# Saved entries
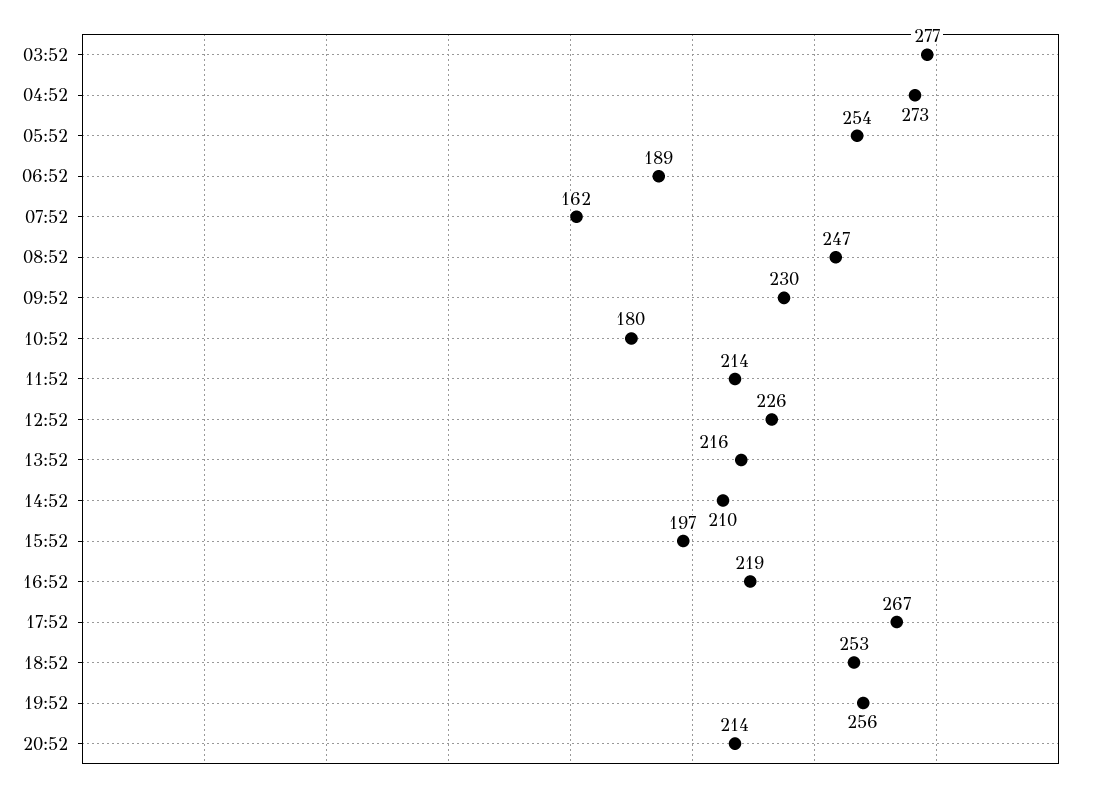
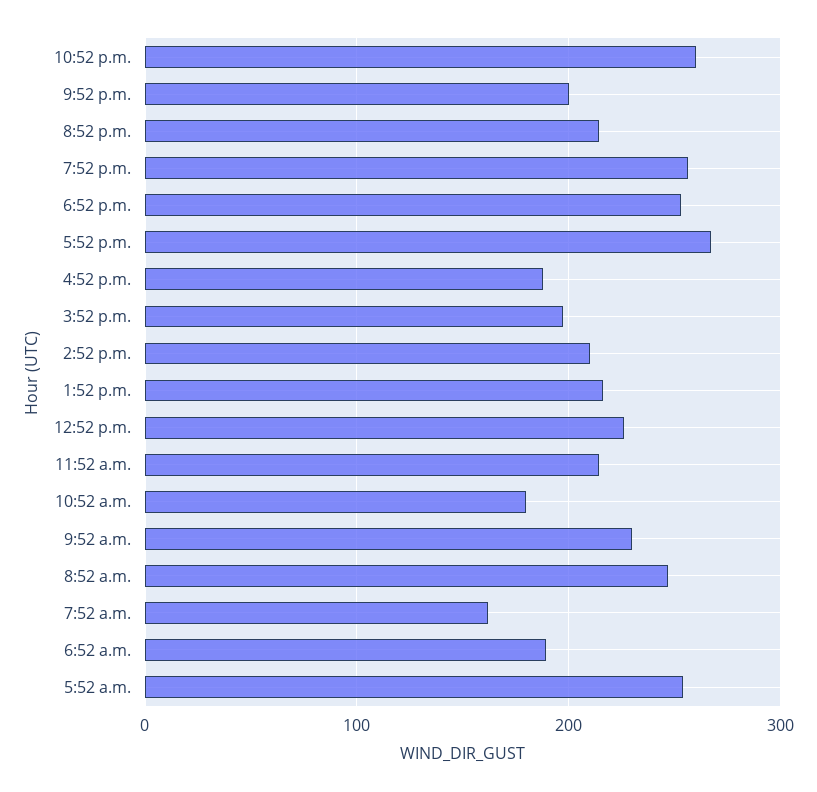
03:52: 277 -> none
04:52: 273 -> none
16:52: 219 -> 190
10:52 p.m.: none -> 260
9:52 p.m.: none -> 200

# Problem statement
A single number is the whole answer: the tally of lines above that contain "none".

# Problem solution
4